Creating a Step

What is a step?

A step is a unit of processing logic in the SDK and can be used to define logic for the extraction, transformation, or storing of data. Steps are the building blocks of a processor. The Aptos core processors represent (1) getting a stream of transactions from Transaction Stream, (2) extracting the data, (3) writing to a database, and (4) tracking the progress, each as separate steps.

There are two types of steps in the SDK:

AsyncStep: Processes a batch of input items and returns a batch of output items.
PollableAsyncStep: Does the same as AsyncStep, but it also periodically polls its internal state and returns a batch of output items if available.

How to create a Step

To create a step with the SDK, follow these instructions:

Implement the Processable trait. This trait defines several important details about the step: the input and output types, the processing logic, and the run type (either AsyncStepRunType or PollableAsyncStepRunType).

#[async_trait]
impl Processable for MyExtractorStep {
    // The Input is a vec of Transaction 
    type Input = Vec<Transaction>;
    // The Output is a vec of MyData
    type Output = Vec<MyData>;
 
    // Depending on the type of step this is, the RunType is either
    // - AsyncRunType
    // - PollableAsyncRunType
    type RunType = AsyncRunType;
 
	// Processes a batch of input items and returns a batch of output items.
    async fn process(
        &mut self,
        input: TransactionContext<Vec<Transaction>>,
    ) -> Result<Option<TransactionContext<Vec<MyData>>>, ProcessorError> {
        let transactions = input.data;
        let data = transactions.iter().map(|transaction| {
            // Define the processing logic to extract MyData from a Transaction
        }).collect();
        
        Ok(Some(TransactionContext {
            data,
            metadata: input.metadata,
        }))
    }
}

In most cases, you’re going to be processing a list of inputs to a list of outputs. To speed up the processing, we recommend using rayon to process sequential computations in parallel. You can see an example of how we use rayon.par_iter to parallelize the processing here.

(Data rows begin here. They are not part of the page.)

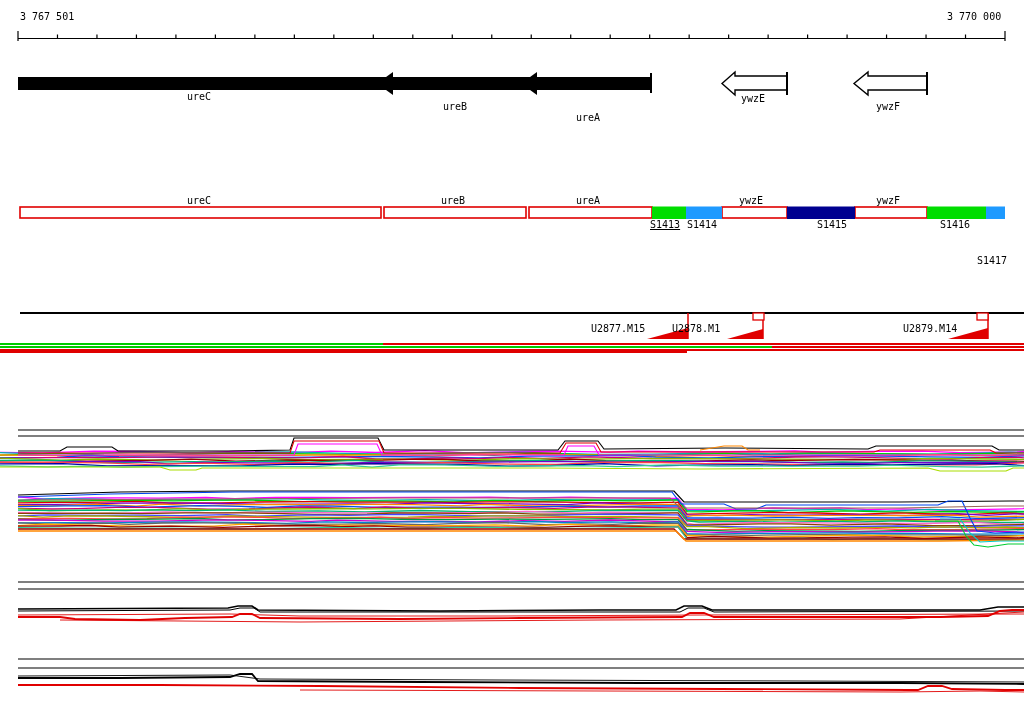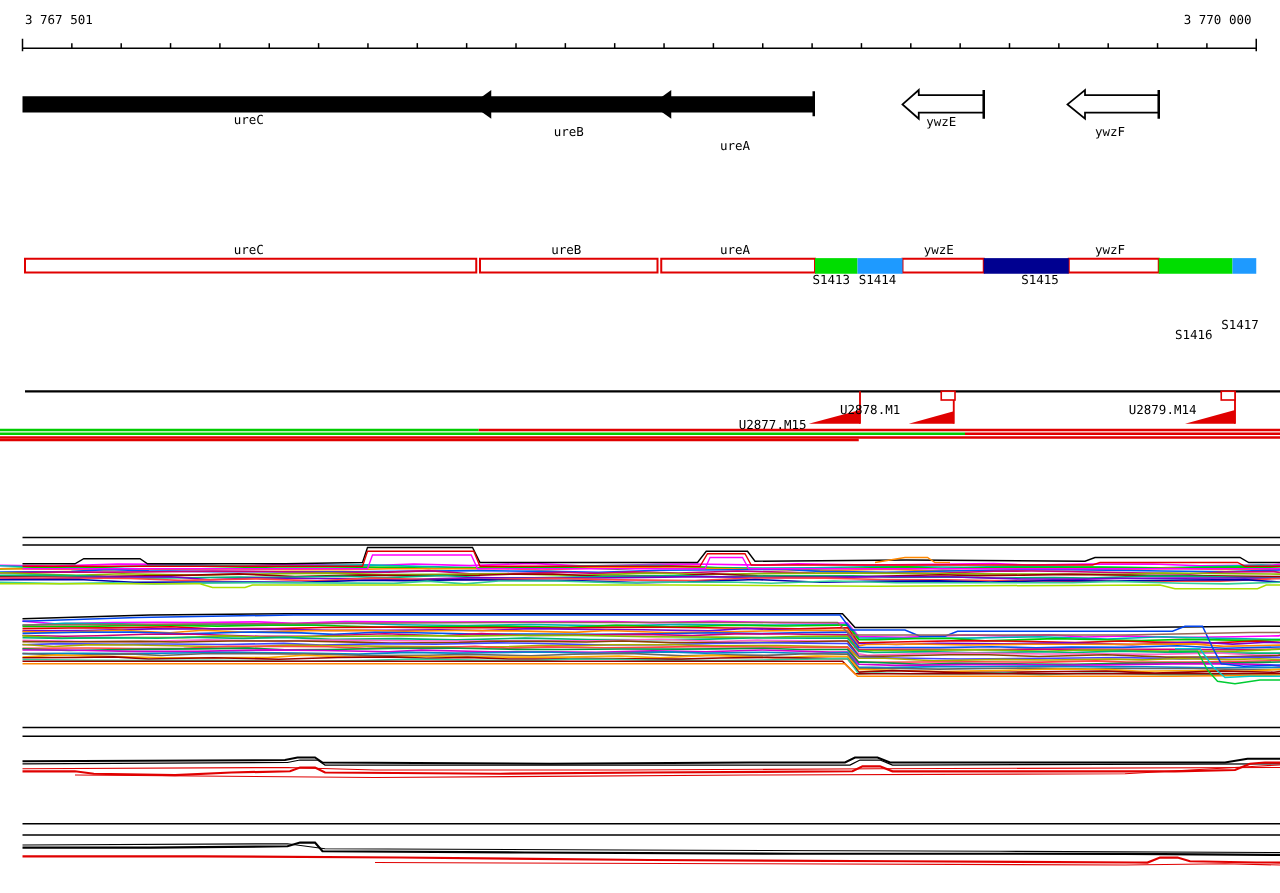"S1413" span.lbl { text-decoration: none -> underline }
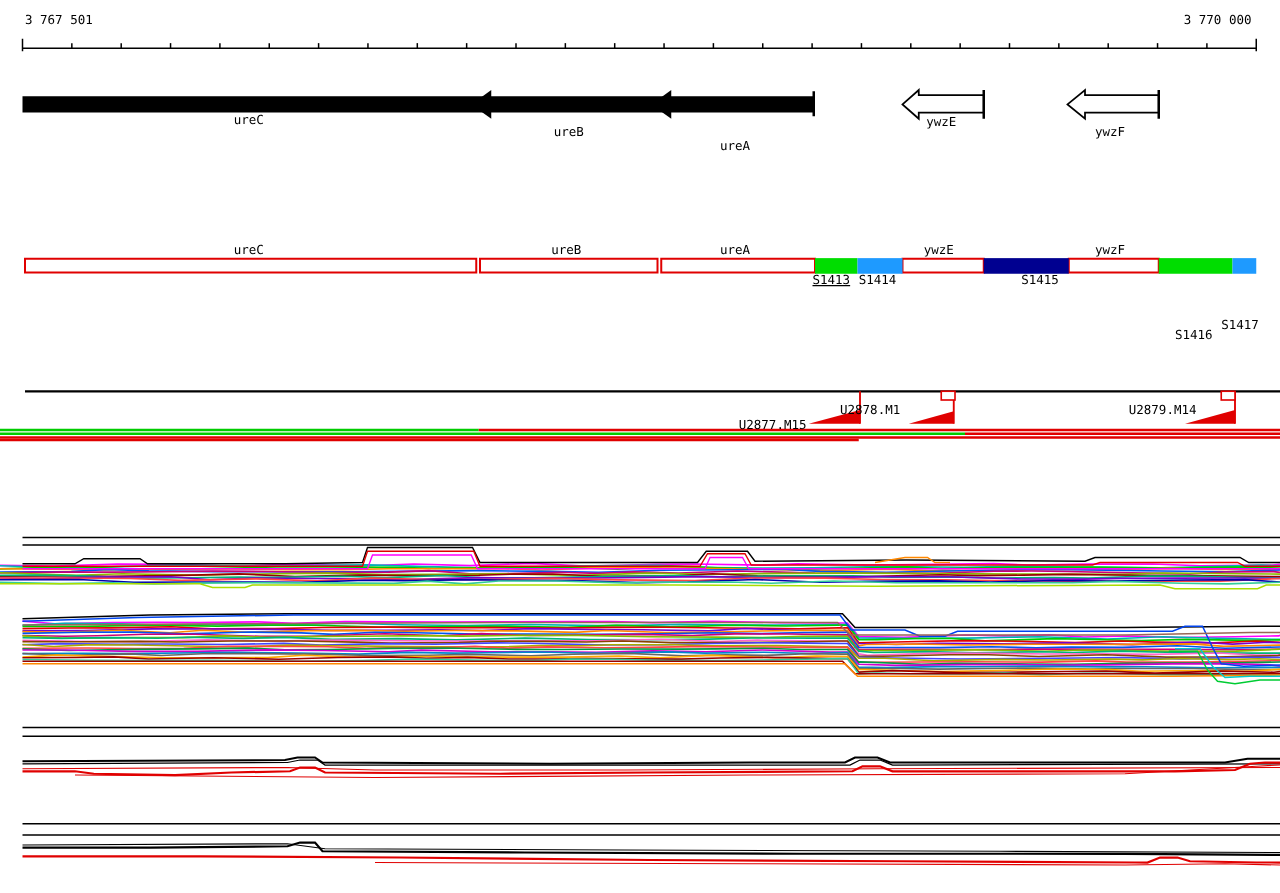"S1416" span.lbl { margin-top: 44px -> none }
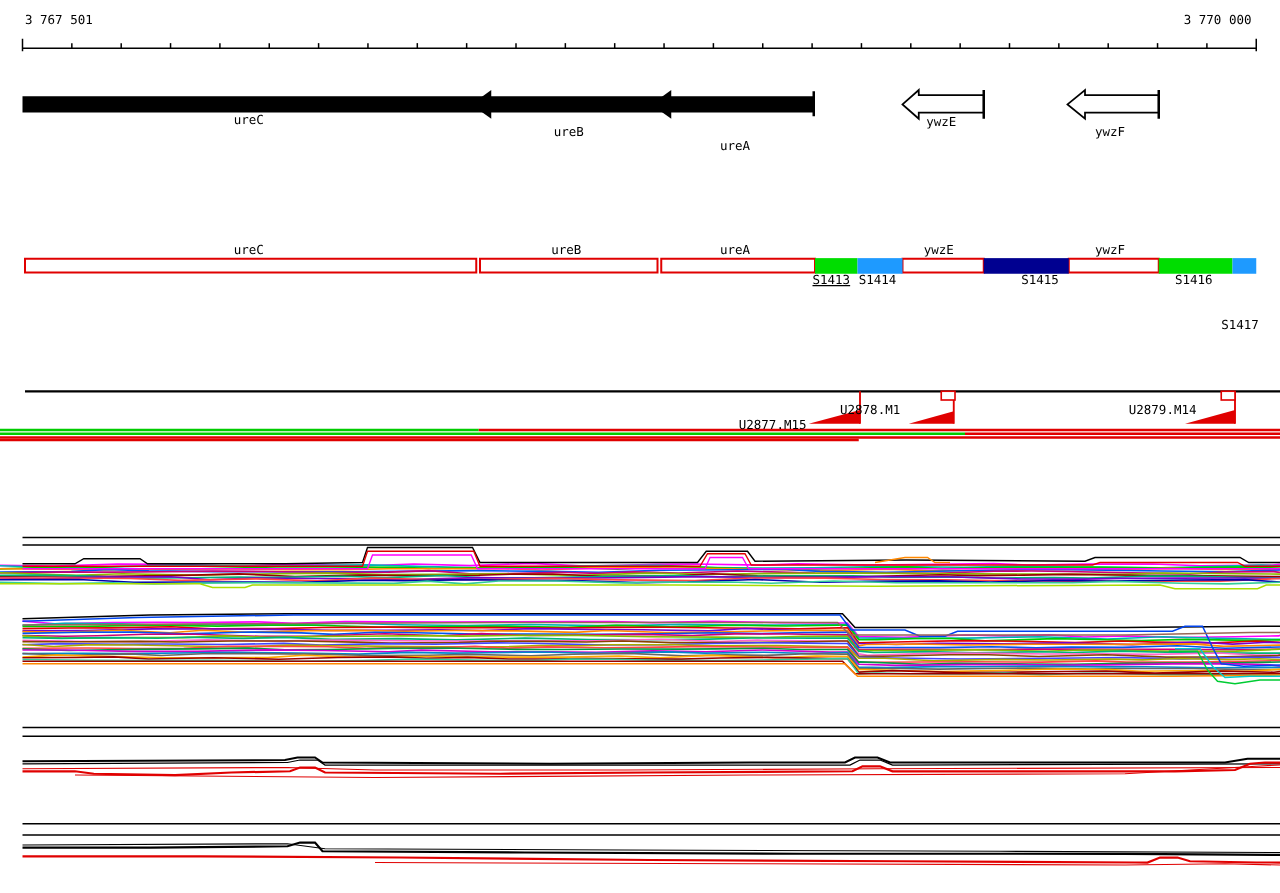"U2877.M15" span.lbl { margin-top: 12px -> none }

In the example code above, you’ll notice that the input and output types are wrapped within a TransactionContext. TransactionContext contains relevant metadata about the batch of data being processed, such as the transaction versions and timestamp, and are used for metrics and logging.

Implement the NamedStep trait. This is used for logging.

impl NamedStep for MyExtractorStep {
    fn name(&self) -> String {
        "MyExtractorStep".to_string()
    }
}

Implement either AsyncStep trait or PollableAsyncStep trait, which defines how the step will be run in the processor.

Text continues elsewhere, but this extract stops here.